After going through this article, you will be able to train any DETR model on your dataset. In fact, you will get introduced to a new library that you can easily use for datasets of any scale.

Before jumping into the exciting parts of this article, let’s take a look at the content that we will cover here.

We will start with a discussion of the dataset that we will use in this article. We will use an interesting aquarium creature detection dataset to train the DETR models.
Then we will move on to setting up the vision_transformers library that we will use for training the DETR models.
We will carry out four training experiments. One for each of DETR ResNet50, DETR ResNet50 DC5, DETR ResNet101, and DETR ResNet101 DC5.
Finally, we will choose the best model to run inference on unseen data.
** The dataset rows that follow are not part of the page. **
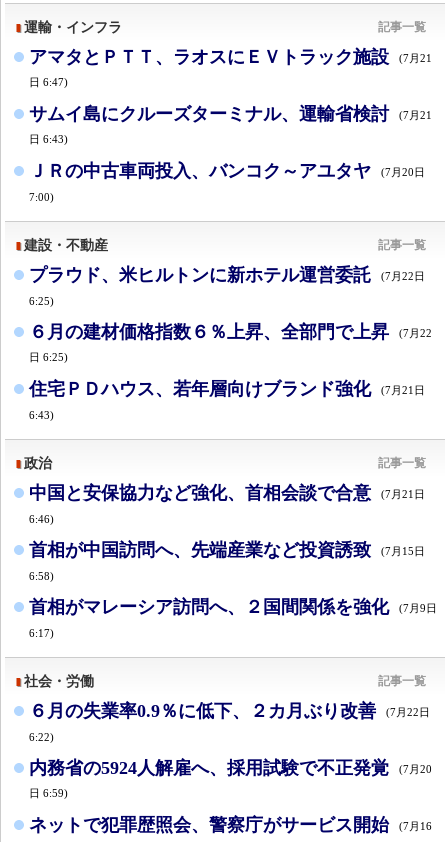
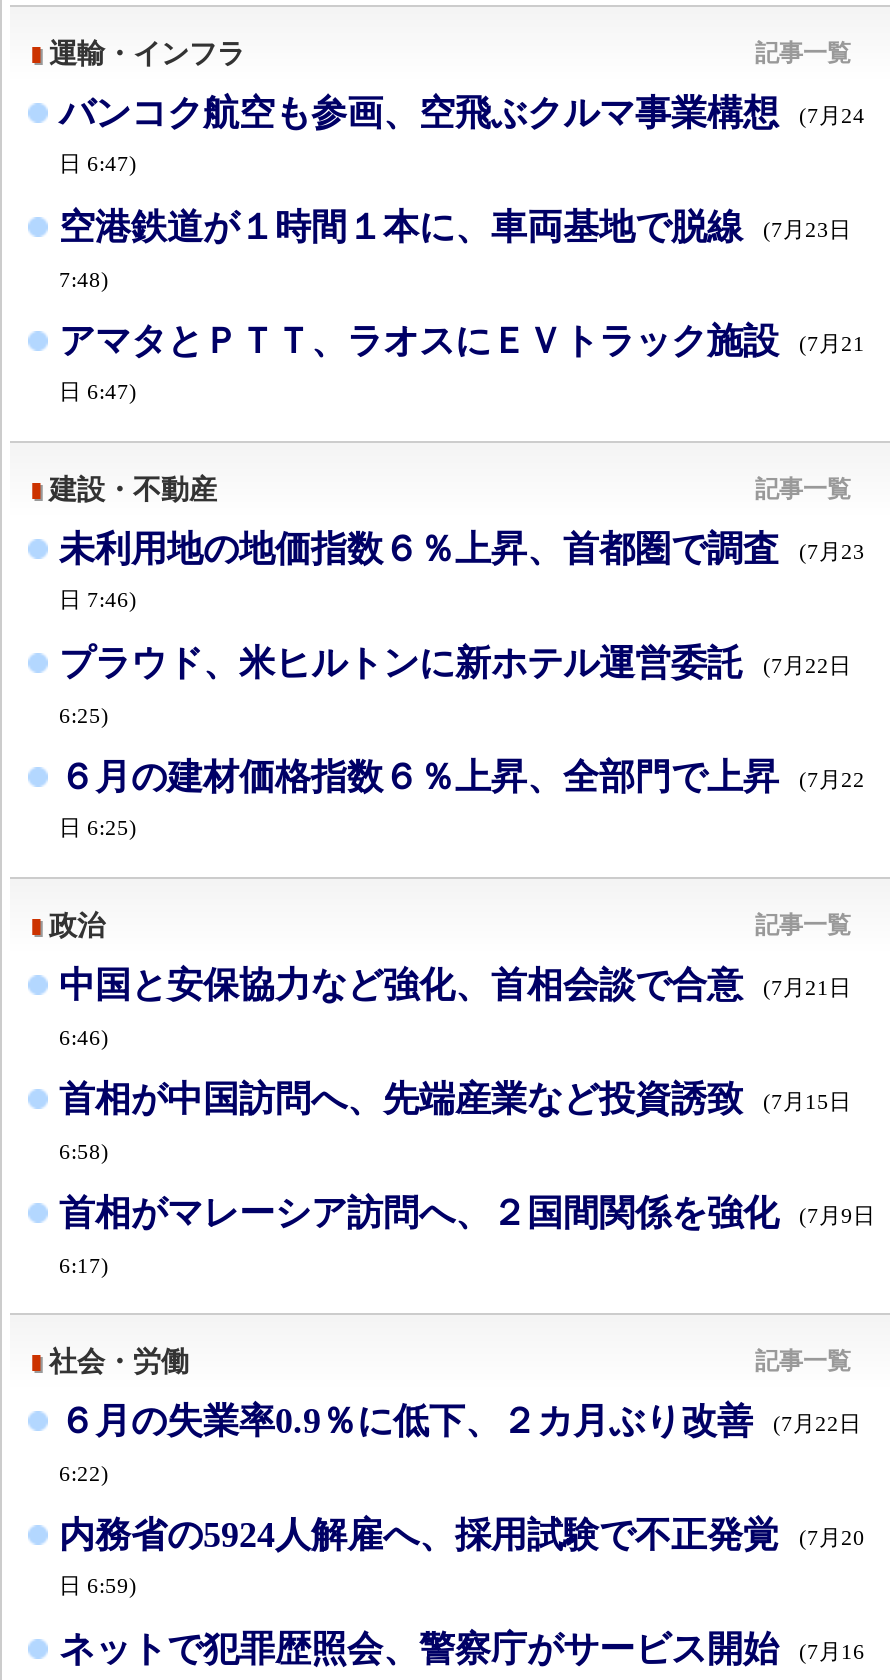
+ バンコク航空も参画、空飛ぶクルマ事業構想
+ (7月24
+ 日 6:47)
+ 空港鉄道が１時間１本に、車両基地で脱線
+ (7月23日
+ 7:48)

moved down: アマタとＰＴＴ、ラオスにＥＶトラック施設 | (7月21 | 日 6:47)

- サムイ島にクルーズターミナル、運輸省検討
- (7月21
- 日 6:43)
- ＪＲの中古車両投入、バンコク～アユタヤ
- (7月20日
- 7:00)

+ 未利用地の地価指数６％上昇、首都圏で調査
+ (7月23
+ 日 7:46)

moved down: プラウド、米ヒルトンに新ホテル運営委託 | (7月22日 | 6:25) | ６月の建材価格指数６％上昇、全部門で上昇 | (7月22 | 日 6:25)

- 住宅ＰＤハウス、若年層向けブランド強化
- (7月21日
- 6:43)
This article is going to be both, exciting and informative at the same time. Hope you enjoy it.

The Aquarium Detection Dataset to Train the DETR Models

We will train the DETR models on an aquarium dataset containing different types of marine creatures. You can find the original dataset on Roboflow (Aquarium Dataset). But we are going to use a slightly different version of the dataset here. A few of the wrong annotations from the original dataset have been corrected.

You can find the new Aquarium dataset here on Kaggle. For now, you may go ahead and download the dataset. After extracting you will find the following directory structure.

Aquarium Combined.v2-raw-1024.voc
├── test [126 entries exceeds filelimit, not opening dir]
├── train [894 entries exceeds filelimit, not opening dir]
├── valid [254 entries exceeds filelimit, not opening dir]
├── README.dataset.txt
└── README.roboflow.txt

The dataset contains the images and annotations in three subdirectories. The annotations are in XML (Pascal VOC) format. The train directory contains 894 images and annotations combined. So, there are 447 training images. Similarly, the valid and test directories also contain the images and annotations together. This accounts for 127 and 63 validation and test images respectively.

There are a total of 7 classes in the dataset.

fish
jellyfish
penguin
shark
puffin
stingray
starfish

For now, let’s take a look at the ground truth images to get a better understanding of the dataset.

Figure 2. Aquarium dataset ground truth images to train the Detection Transformer model.

The images are quite diverse. If trained with the right hyperparameters, our DETR models will be able to do pretty well even on unseen data.

The vision_transformers Library

Although the official repository of Facebook is available for the DETR models, it may be quite difficult to fine tune the models using that.

For the past few months, I have been working on a new vision_transformers library specially dedicated transformer based vision models. At the moment, there are pretrained models available for image classification and object detection. For this article, we will only focus on the object detection models. As of now, all four DETR models are available in the library. It is straightforward to fine tune models and run inference after training. Before we can start the training process, we need to set it up locally.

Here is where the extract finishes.